Она бросила на меня удивленный взгляд.

– Мелисса, зачем? Для чего это было надо?

– Видишь ли, в последние дни ты подошел к такому этапу развития второй структуры твоего мозга, когда может возникнуть серьезная опасность неправильного соединения второй структуры с основной. В результате некоторые центры мозга могут быть разрушены, а другие соединятся нежелательным образом. Так мы не раз теряли Потенциалов, пока не поняли, что происходит, и не нашли способы предотвратить эти процессы. Теперь на этом этапе развития второй структуры мозга Потенциалы обычно проводят год-другой по 12-15 часов в день в аппарате, подобном тому, что снимает карту мозга. Под постоянным медицинским контролем на мозг воздействуют импульсы электромагнитного поля, сфокусированного на определенных зонах и блокирующего их, пока вторая структура не сформируется в безопасную конфигурацию. У тебя ситуация осложнилась тем, что развитие второй структуры, как я увидела сегодня на твоей карте, уже перешло в самую опасную фазу, когда стандартные методы блокировки не очень надежны. И я решила рискнуть, применив очень эффективный химический способ блокировки, мгновенно дающий необходимый результат. Я была почти уверена, что все получится, и вот, как видишь, все получилось… Получилось правильно.

Я дала тебе сначала ускоритель процессов, "вино", и ждала, когда наступит оптимальный момент для химического воздействия. Без ускорителя нужный момент пришлось бы ловить не один день. Сигналом, что пора действовать, было то, что ты "услышал" разговор при включенной акустической защите. Ты ведь понимаешь, что воспринимал отнюдь не звуковые волны?

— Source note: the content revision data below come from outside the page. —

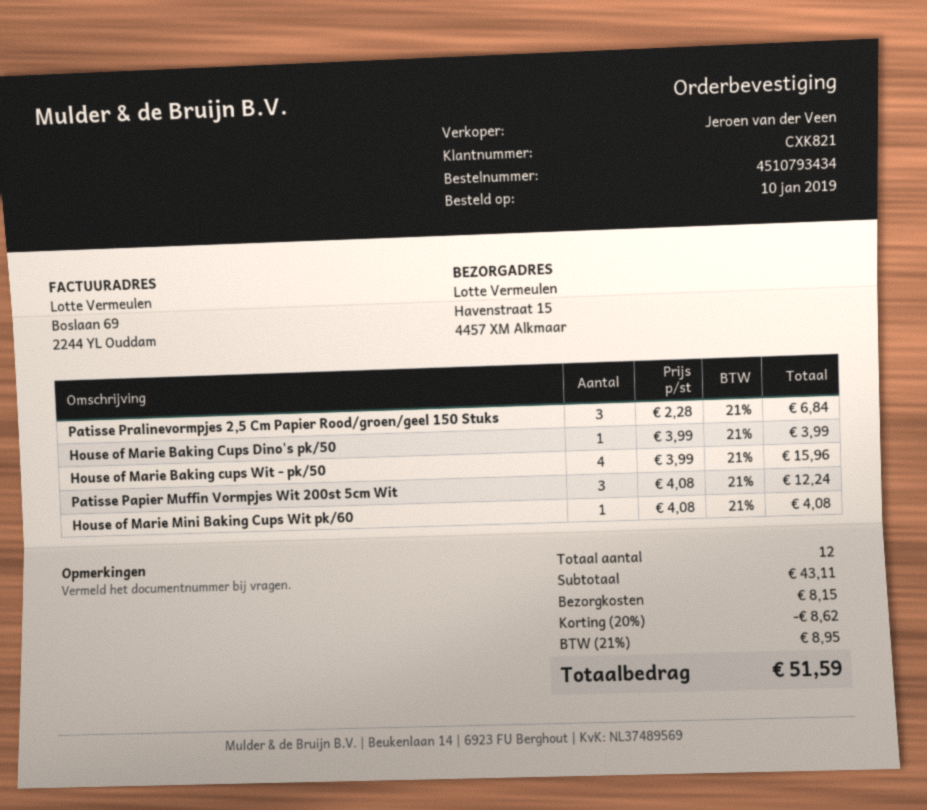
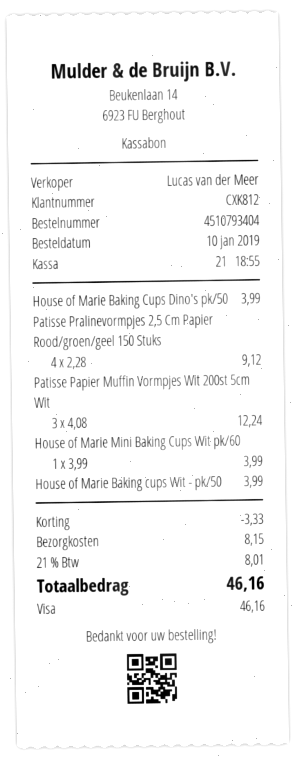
order number: 4510793434 -> 4510793404
customer number: CXK821 -> CXK812
sales rep: Jeroen van der Veen -> Lucas van der Meer
Patisse Pralinevormpjes 2,5 Cm Papier Rood/groen/geel 150 Stuks: 3 x 2.28 = 6.84 -> 4 x 2.28 = 9.12
House of Marie Baking cups Wit - pk/50: 4 x 3.99 = 15.96 -> 1 x 3.99 = 3.99
House of Marie Mini Baking Cups Wit pk/60: 1 x 4.08 = 4.08 -> 1 x 3.99 = 3.99
discount: 8.62 -> 3.33
tax: 21% = 8.95 -> 21% = 8.01
total: 51.59 -> 46.16

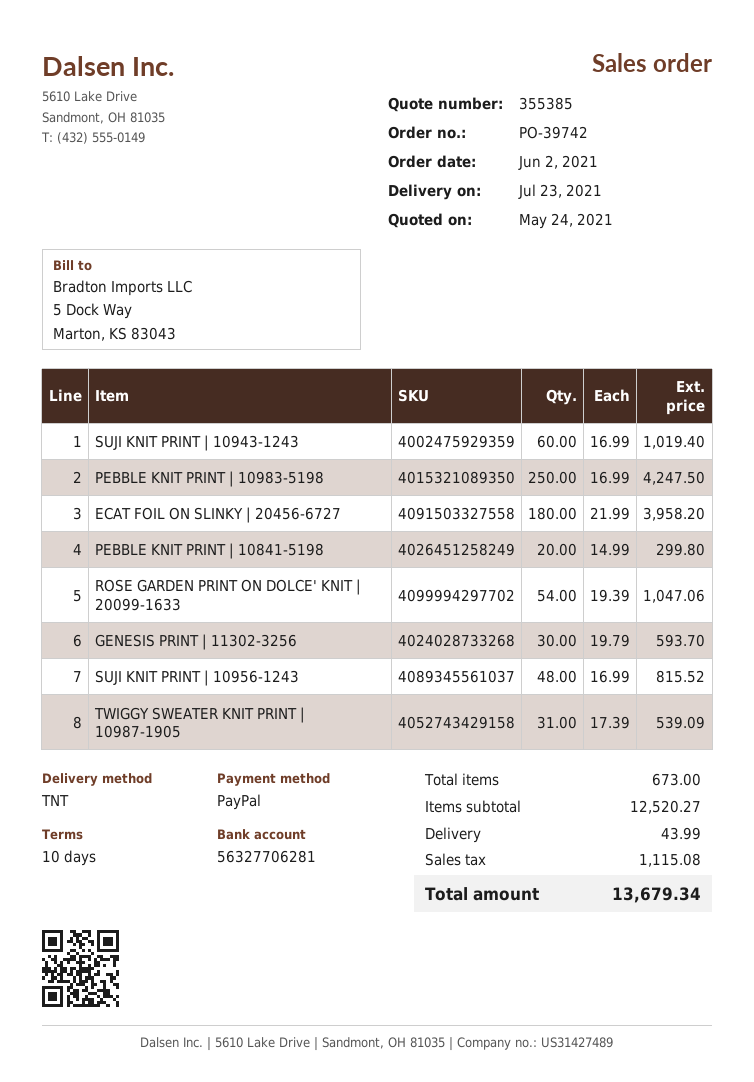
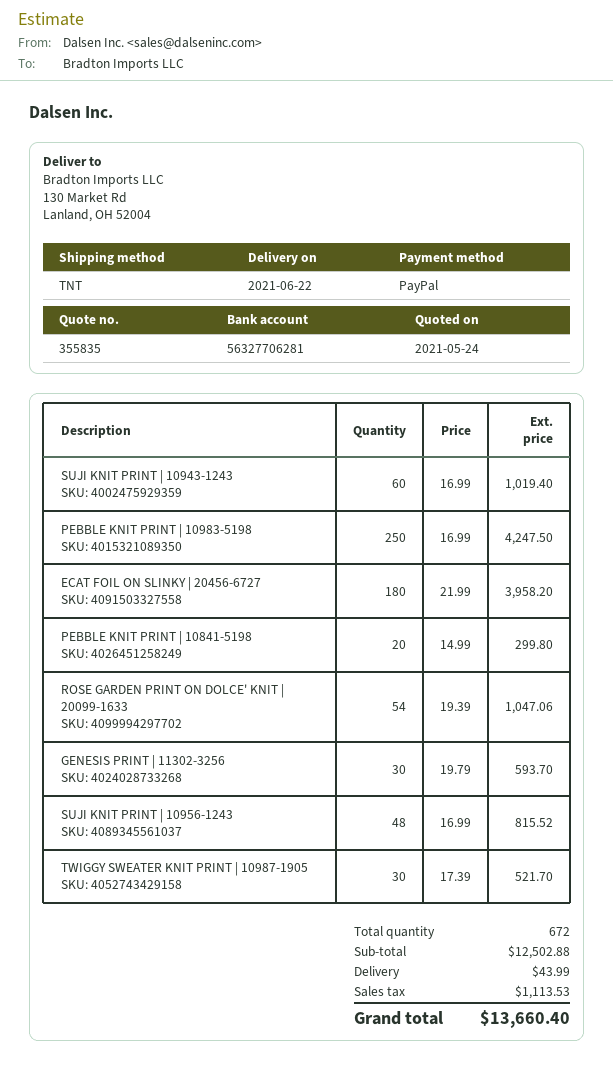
quote number: 355385 -> 355835
delivery date: 2021-07-23 -> 2021-06-22
TWIGGY SWEATER KNIT PRINT | 10987-1905: 31 x 17.39 = 539.09 -> 30 x 17.39 = 521.70
total quantity: 673 -> 672
subtotal: 12520.27 -> 12502.88
tax: 1115.08 -> 1113.53
total: 13679.34 -> 13660.40

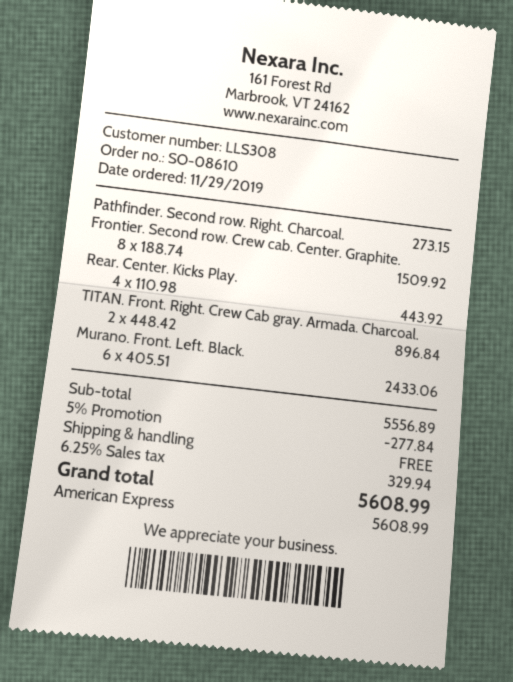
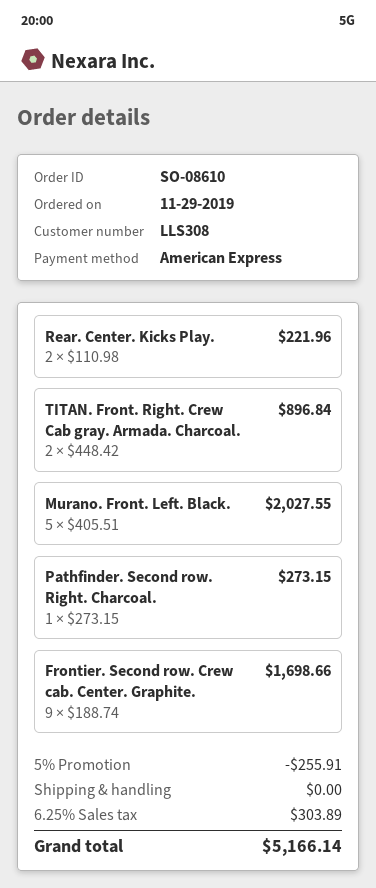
Frontier. Second row. Crew cab. Center. Graphite.: 8 x 188.74 = 1509.92 -> 9 x 188.74 = 1698.66
Rear. Center. Kicks Play.: 4 x 110.98 = 443.92 -> 2 x 110.98 = 221.96
Murano. Front. Left. Black.: 6 x 405.51 = 2433.06 -> 5 x 405.51 = 2027.55
discount: 5% = 277.84 -> 5% = 255.91
tax: 6.25% = 329.94 -> 6.25% = 303.89
total: 5608.99 -> 5166.14

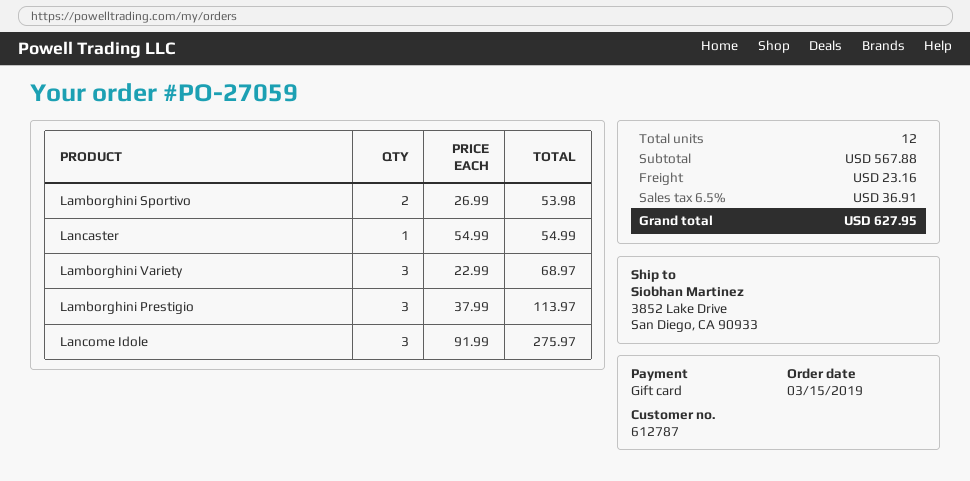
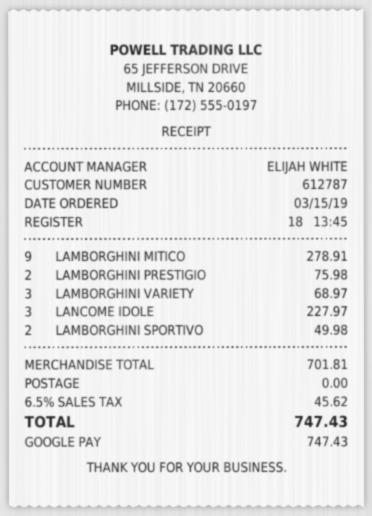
payment method: gift card -> Google Pay
Lamborghini Sportivo: 2 for 53.98 -> 2 for 49.98
Lancaster: 1 for 54.99 -> none
Lamborghini Prestigio: 3 for 113.97 -> 2 for 75.98
Lancome Idole: 3 for 275.97 -> 3 for 227.97
LAMBORGHINI MITICO: none -> 9 for 278.91
subtotal: 567.88 -> 701.81
shipping: 23.16 -> 0.00
tax: 6.5% = 36.91 -> 6.5% = 45.62
total: 627.95 -> 747.43

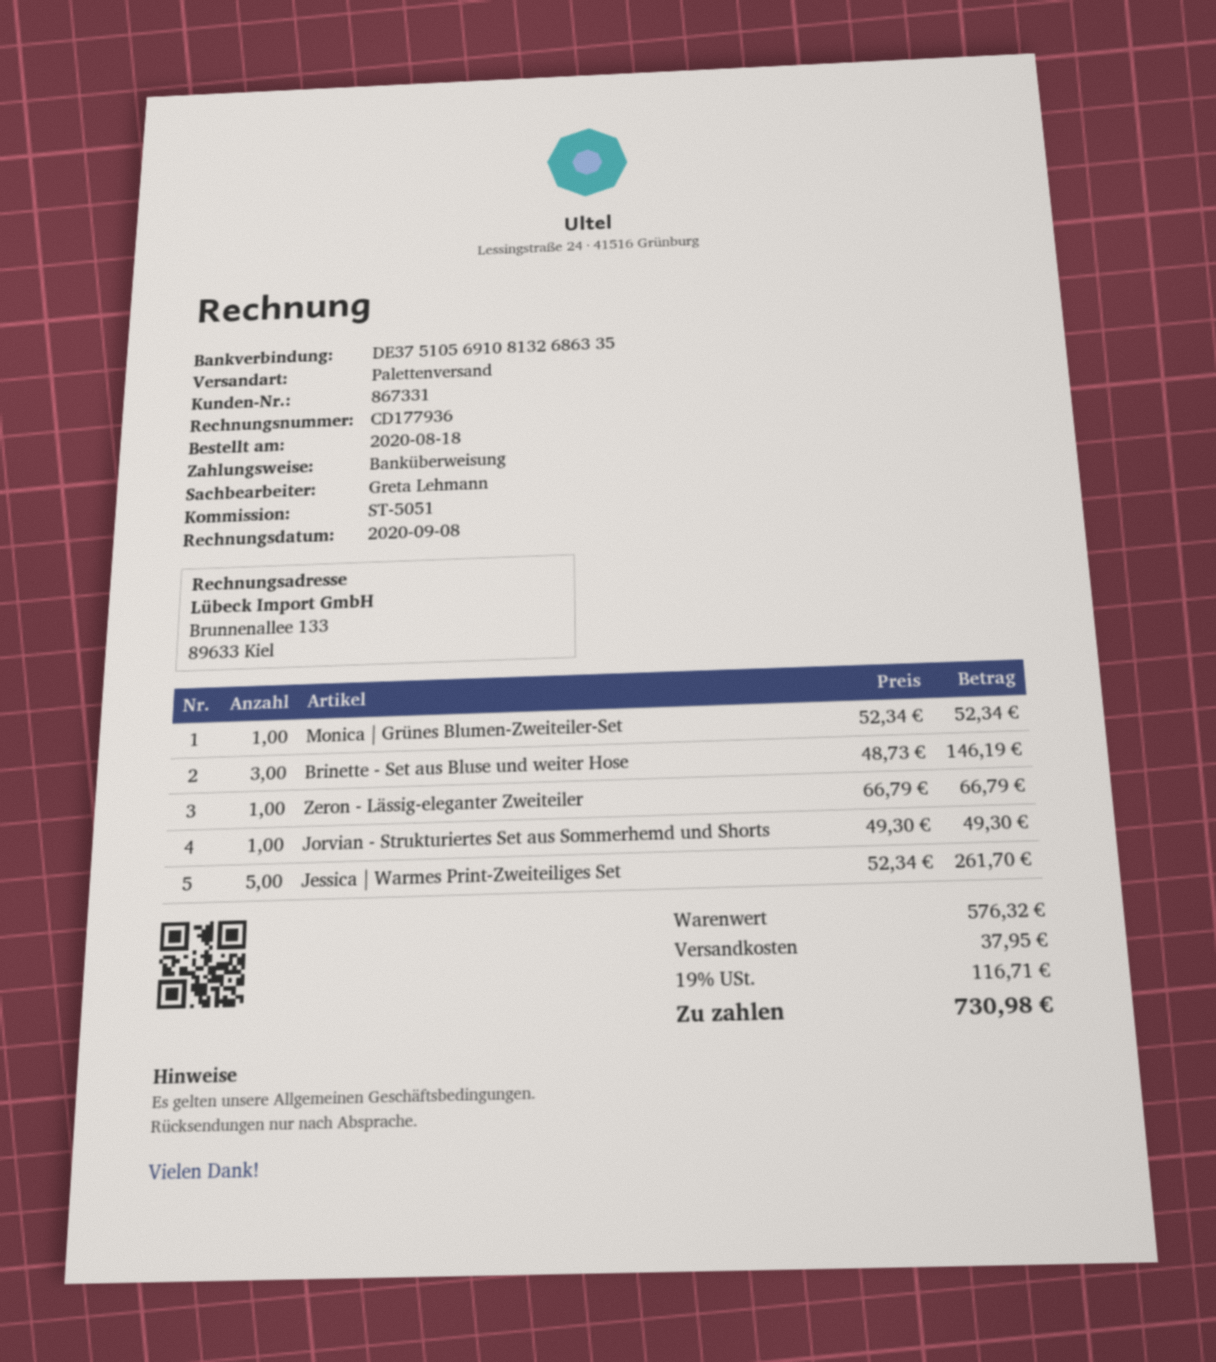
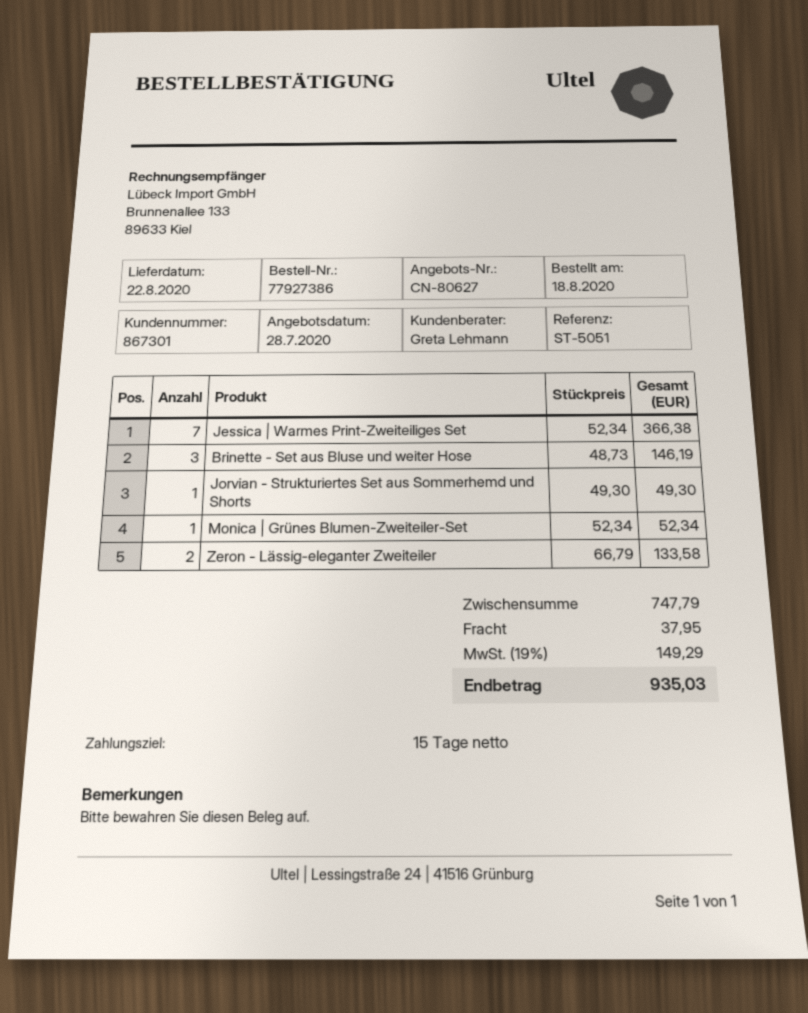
customer number: 867331 -> 867301
Zeron - Lässig-eleganter Zweiteiler: 1 x 66.79 = 66.79 -> 2 x 66.79 = 133.58
Jessica | Warmes Print-Zweiteiliges Set: 5 x 52.34 = 261.70 -> 7 x 52.34 = 366.38
subtotal: 576.32 -> 747.79
tax: 19% = 116.71 -> 19% = 149.29
total: 730.98 -> 935.03

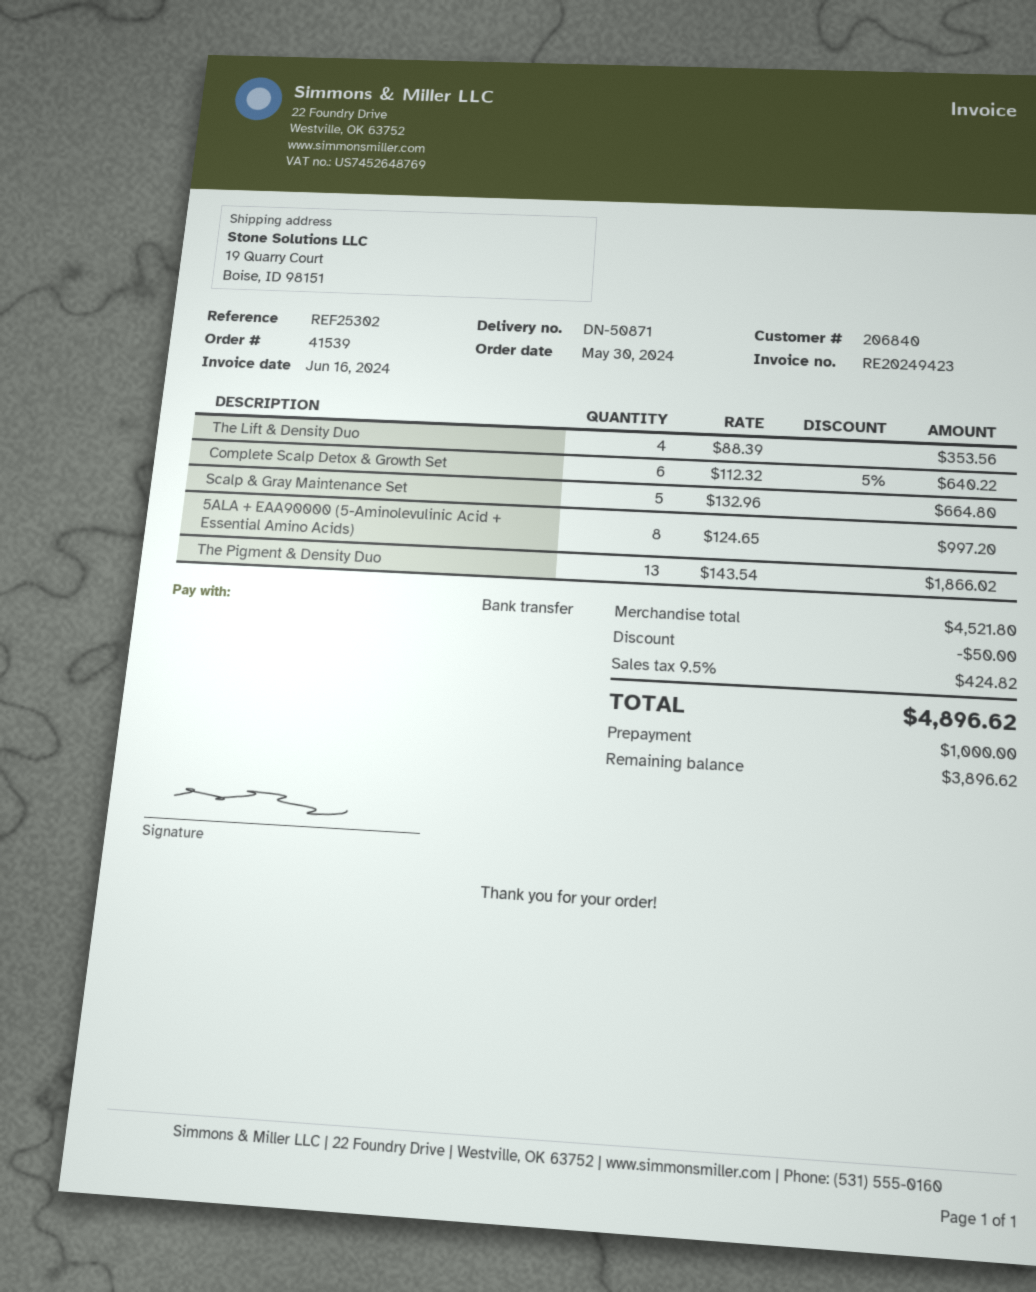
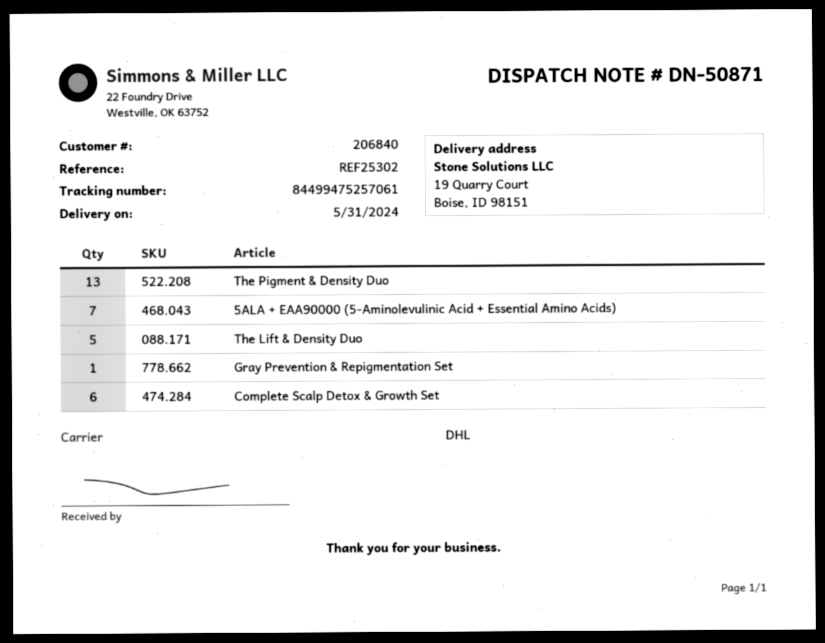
The Lift & Density Duo: 4 -> 5
Scalp & Gray Maintenance Set: 5 -> none
5ALA + EAA90000 (5-Aminolevulinic Acid + Essential Amino Acids): 8 -> 7
Gray Prevention & Repigmentation Set: none -> 1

В твой кофе я добавила катализатор. Пока ты допивал кофе, совсем не случайно такой горячий, катализатор уже поступил в твой мозг. И тогда я направила на тебя из баллона в потолке струю газа "РЛ-46", который ты и вдохнул. Этот газ концентрируется именно в тех областях мозга, которые надо изолировать от второй структуры. Когда он уже попал в нужные области, а это было видно по твоему состоянию, настало время ввести в твой мозг особый антидот. Этот антидот – весьма нестойкое химическое соединение, оно получается при горении вещества, входящего в состав моих специальных сигарет. Ты получил антидот, вдыхая сигаретный дым. Этот антидот не разрушает молекулы газа "РЛ-46", а в присутствии катализатора вступает с ним в реакцию соединения. Образовавшееся вещество очень устойчивое, оно долго сохраняется в опасных зонах мозга и является той самой необходимой химической защитой, надежным препятствием для проникновения в эти зоны элементов второй структуры.